● **ASSIGNED TASK**:
First find the line with "padding: 100px 40px" in the entries below, then set down exactly every line through the line with "text: schwimmen ->", that line included.

● **EXERCISE DATA**:

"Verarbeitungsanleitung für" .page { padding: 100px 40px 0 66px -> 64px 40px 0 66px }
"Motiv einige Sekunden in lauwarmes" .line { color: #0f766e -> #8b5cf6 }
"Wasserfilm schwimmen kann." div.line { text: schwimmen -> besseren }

==

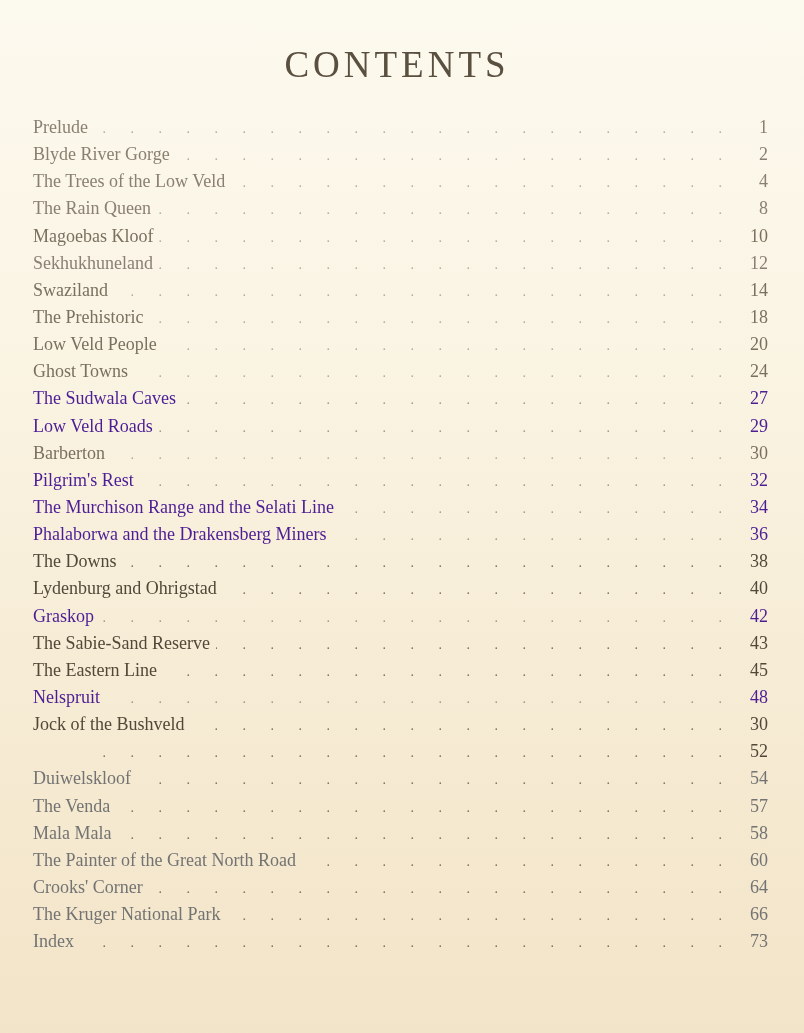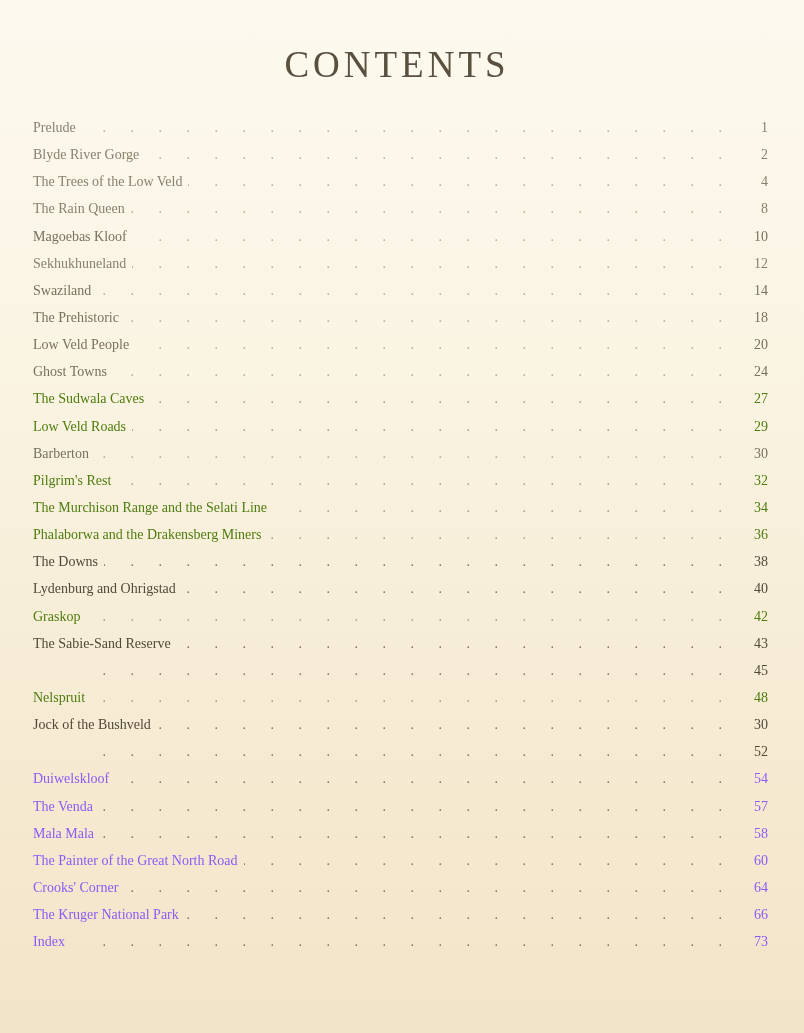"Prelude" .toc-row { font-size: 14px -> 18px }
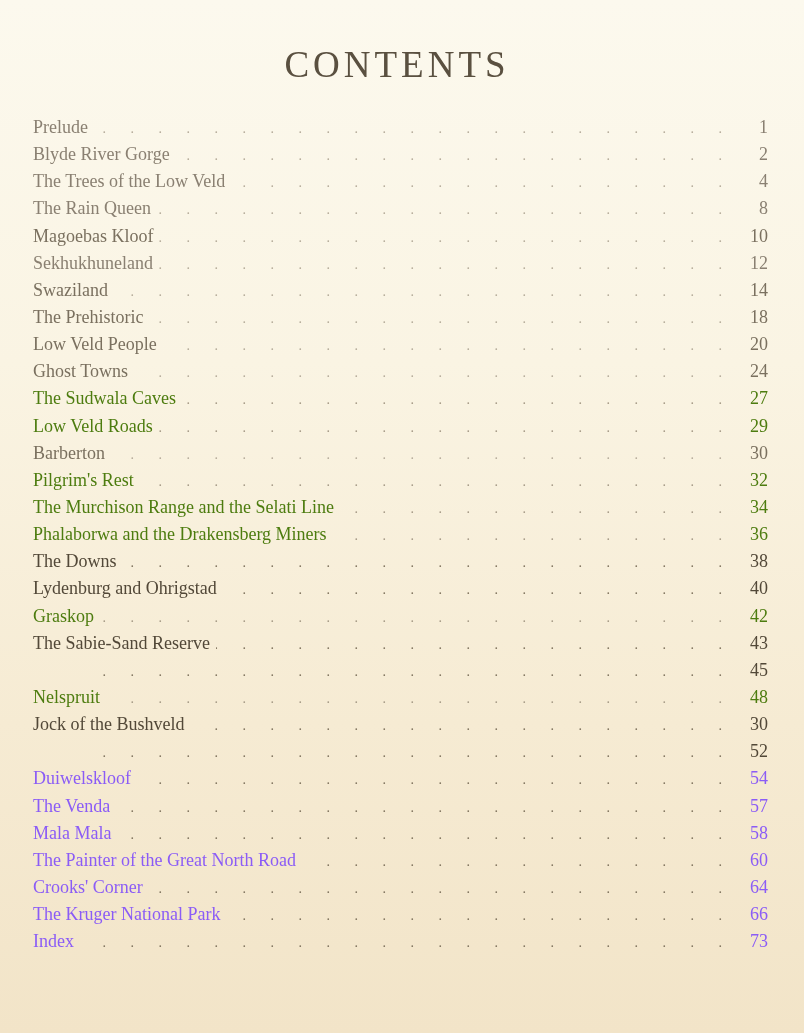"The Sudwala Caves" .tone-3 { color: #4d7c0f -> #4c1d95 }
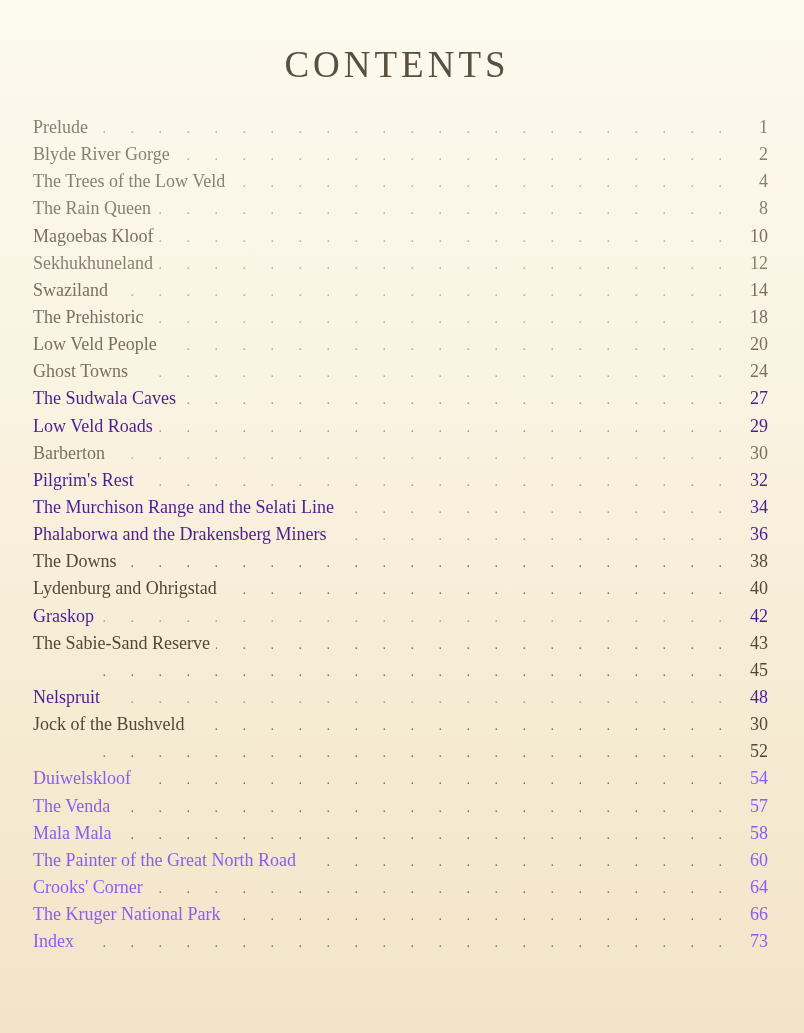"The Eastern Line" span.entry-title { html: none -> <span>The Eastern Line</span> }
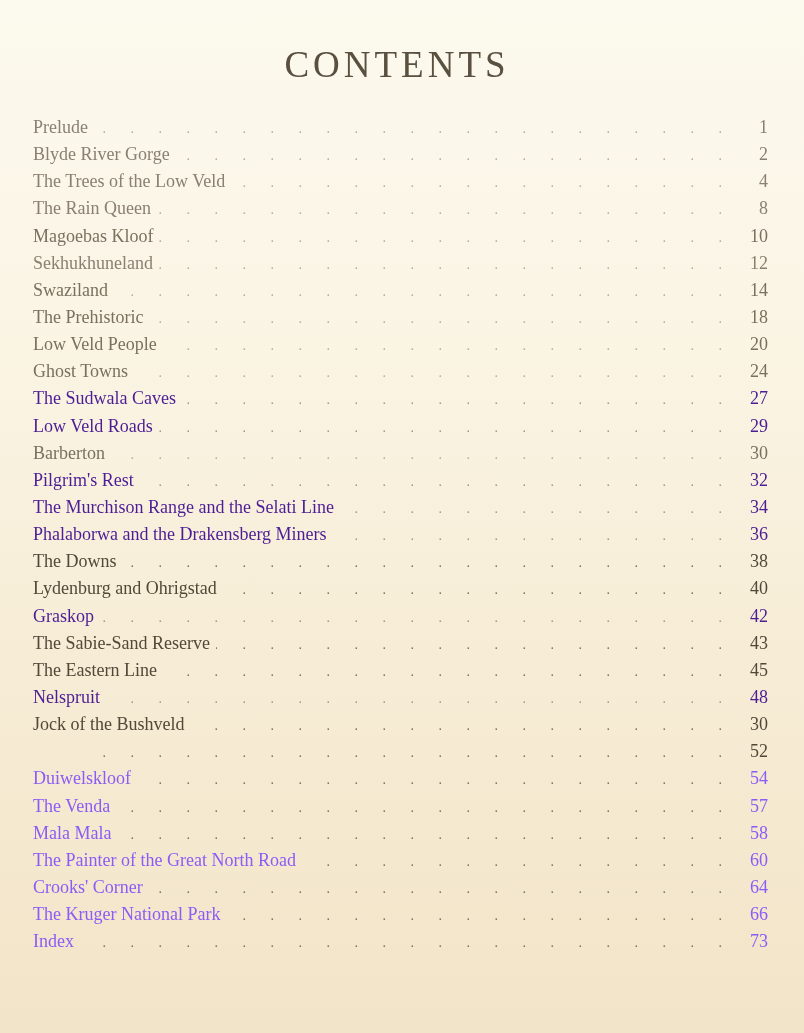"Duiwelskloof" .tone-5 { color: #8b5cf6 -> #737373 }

● **FINISHED TASK**:
"Verarbeitungsanleitung für" .page { padding: 100px 40px 0 66px -> 64px 40px 0 66px }
"Motiv einige Sekunden in lauwarmes" .line { color: #0f766e -> #8b5cf6 }
"Wasserfilm schwimmen kann." div.line { text: schwimmen -> besseren }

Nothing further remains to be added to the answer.